Your iPhone’s encryption means nothing if Hong Kong police decide you’re a security threat. New amendments to the city’s National Security Law now allow authorities to demand “any password or other decryption method” for phones, laptops, and encrypted devices—no warrant required, even with digital IDs.
The rules, effective March 23, 2026, turn your biometric locks and multi-factor authentication into legal obligations rather than privacy protections. Refuse to unlock your device? That’s a year in jail plus a HK$100,000 fine (roughly $12,700 USD). Provide fake credentials? Three years behind bars.
Device Security Becomes Legal Liability
These expanded powers target anyone with access to encrypted data, from device owners to IT administrators.
These powers extend beyond device owners to anyone who knows access details—your spouse, business partner, or IT administrator. The law covers everything from smartphone PINs to enterprise-grade encryption keys, essentially making digital privacy contingent on government approval, creating computer problems that go far beyond typical technical issues.

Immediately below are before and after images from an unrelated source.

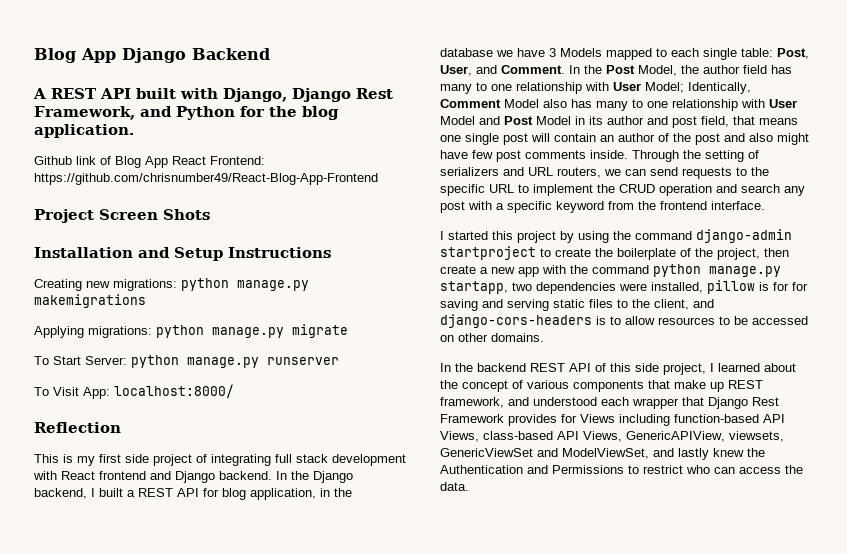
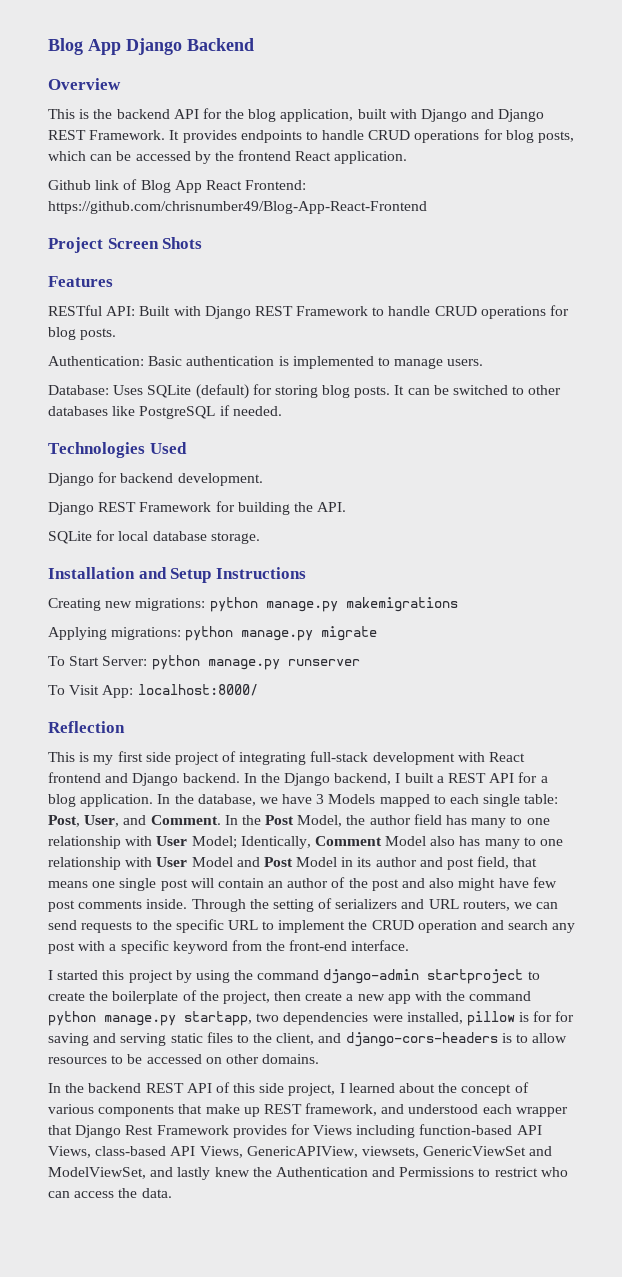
- A REST API built with Django, Django Rest Framework, and Python for the blog application.
+ Overview
+ This is the backend API for the blog application, built with Django and Django REST Framework. It provides endpoints to handle CRUD operations for blog posts, which can be accessed by the frontend React application.
- Github link of Blog App React Frontend: https://github.com/chrisnumber49/React-Blog-App-Frontend
+ Github link of Blog App React Frontend: https://github.com/chrisnumber49/Blog-App-React-Frontend
+ Features
+ RESTful API: Built with Django REST Framework to handle CRUD operations for blog posts.
+ Authentication: Basic authentication is implemented to manage users.
+ Database: Uses SQLite (default) for storing blog posts. It can be switched to other databases like PostgreSQL if needed.
+ Technologies Used
+ Django for backend development.
+ Django REST Framework for building the API.
+ SQLite for local database storage.
- This is my first side project of integrating full stack development with React frontend and Django backend.
+ This is my first side project of integrating full-stack development with React frontend and Django backend.
- In the Django backend, I built a REST API for blog application, in the database we have 3 Models mapped to each single table: Post, User, and Comment.
+ In the Django backend, I built a REST API for a blog application. In the database, we have 3 Models mapped to each single table: Post, User, and Comment.
- Through the setting of serializers and URL routers, we can send requests to the specific URL to implement the CRUD operation and search any post with a specific keyword from the frontend interface.
+ Through the setting of serializers and URL routers, we can send requests to the specific URL to implement the CRUD operation and search any post with a specific keyword from the front-end interface.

For travelers using encrypted messaging apps like Signal or running VPNs, Hong Kong just became a digital minefield. Your usual privacy tools now carry potential criminal liability if authorities deem your communications threatening to “national security”—a deliberately vague standard covering:
- Secession
- Subversion
- Terrorism
- Foreign collusion
Bypassing Traditional Legal Protections
Chief Executive John Lee implemented these changes without Legislative Council oversight or judicial authorization requirements.

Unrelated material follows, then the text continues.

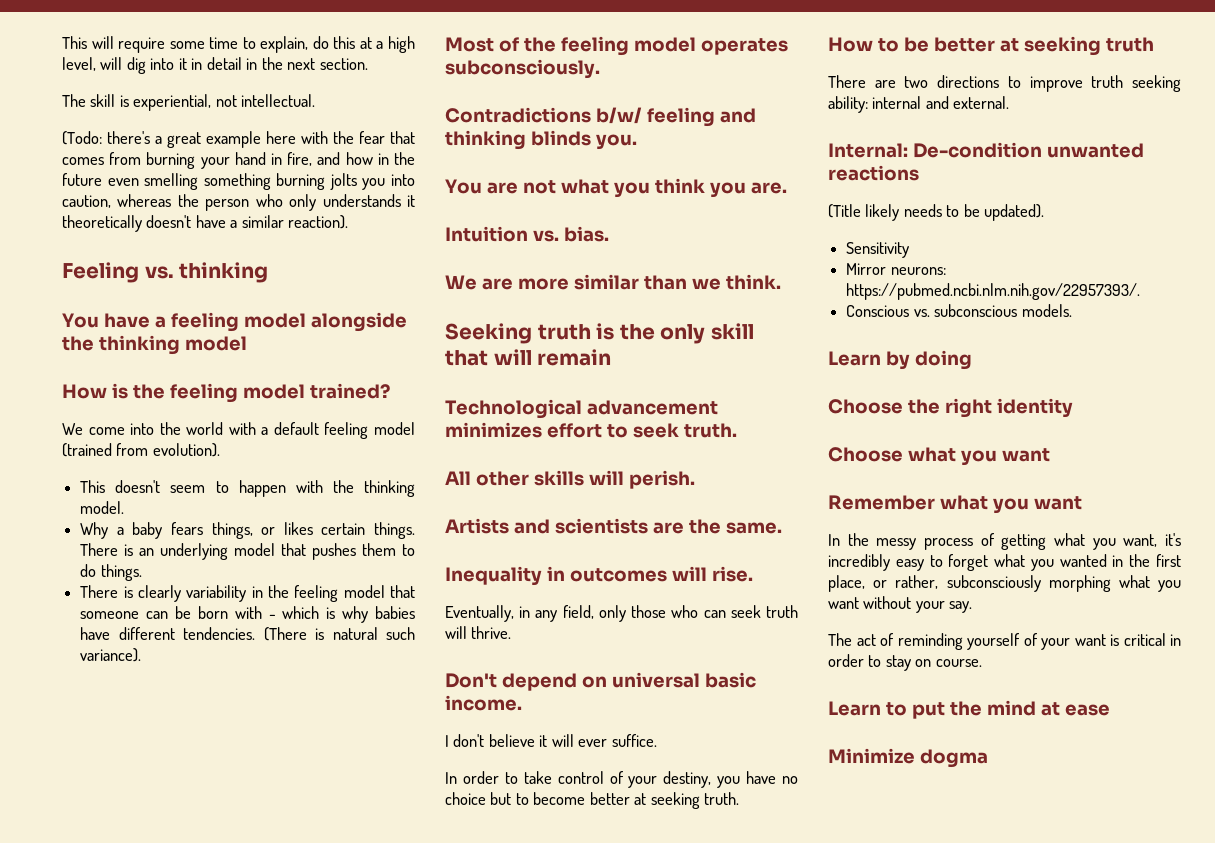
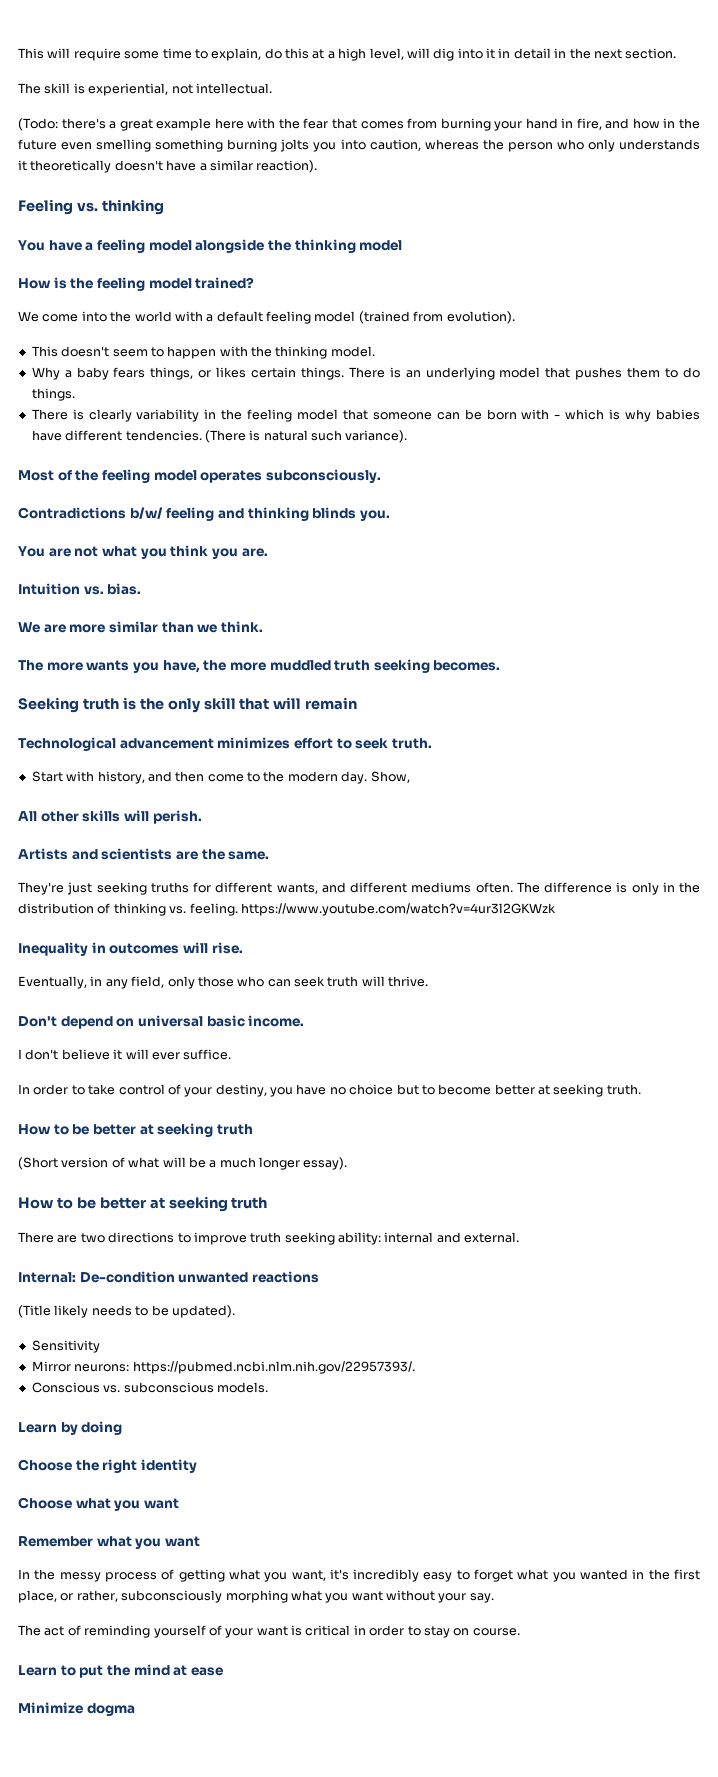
+ The more wants you have, the more muddled truth seeking becomes.
+ Start with history, and then come to the modern day. Show,
+ They're just seeking truths for different wants, and different mediums often. The difference is only in the distribution of thinking vs. feeling. https://www.youtube.com/watch?v=4ur3l2GKWzk
+ (Short version of what will be a much longer essay).
+ How to be better at seeking truth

Chief Executive John Lee gazetted these amendments without Legislative Council input, expanding police powers that previously required higher-level authorization. The changes also allow customs seizure of “seditious” materials and asset freezing—turning everyday devices into potential evidence, especially concerning for users of specialized AI apps that might be deemed suspicious.
UK-based law lecturer Urania Chiu called the powers “grossly disproportionate,” noting they operate “without judicial authorisation” and infringe on privacy rights and fair trials. Since the NSL’s 2020 enactment following pro-democracy protests, authorities have arrested 386 people with 176 convictions, establishing precedent for broad interpretation of security threats.

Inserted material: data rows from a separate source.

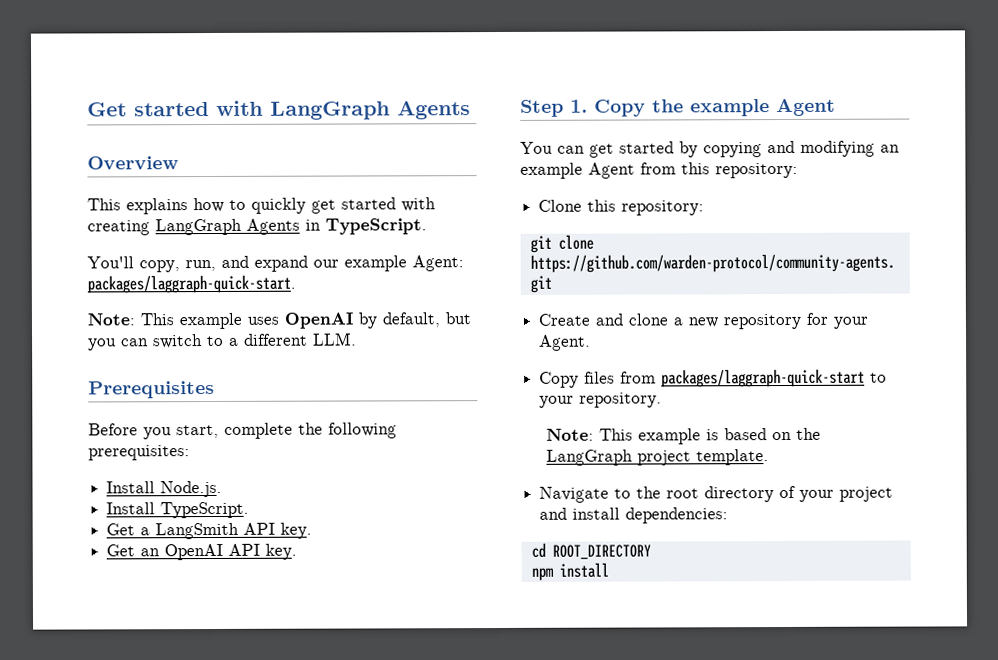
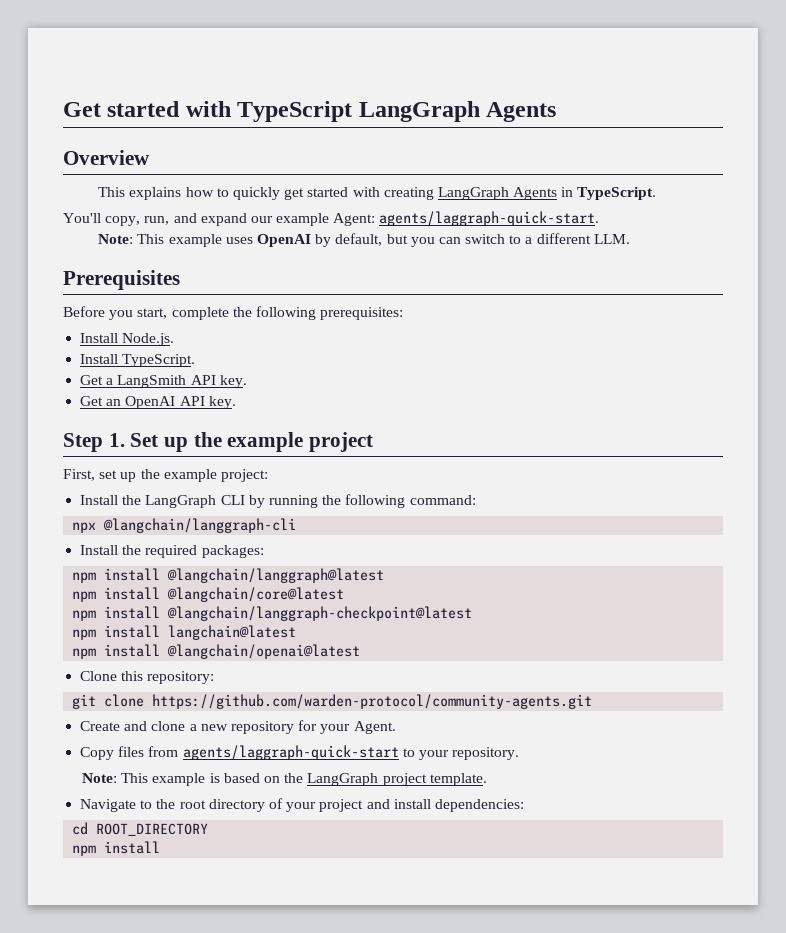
- Get started with LangGraph Agents
+ Get started with TypeScript LangGraph Agents
- You'll copy, run, and expand our example Agent: packages/laggraph-quick-start.
+ You'll copy, run, and expand our example Agent: agents/laggraph-quick-start.
- Step 1. Copy the example Agent
- You can get started by copying and modifying an example Agent from this repository:
+ Step 1. Set up the example project
+ First, set up the example project:
+ Install the LangGraph CLI by running the following command:
+ npx @langchain/langgraph-cli
+ Install the required packages:
+ npm install @langchain/langgraph@latest
+ npm install @langchain/core@latest
+ npm install @langchain/langgraph-checkpoint@latest
+ npm install langchain@latest
+ npm install @langchain/openai@latest
- Copy files from packages/laggraph-quick-start to your repository.
+ Copy files from agents/laggraph-quick-start to your repository.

Hong Kong’s government claims these measures align with human rights protections while preventing security threats. But for anyone carrying sensitive data through Hong Kong—journalists, business travelers, or residents—the calculation just changed.
Your smartphone’s strongest encryption becomes meaningless when unlocking it isn’t optional. The implications stretch beyond Hong Kong’s borders, signaling how authoritarian governments can weaponize everyday technology against users who thought their devices were secure.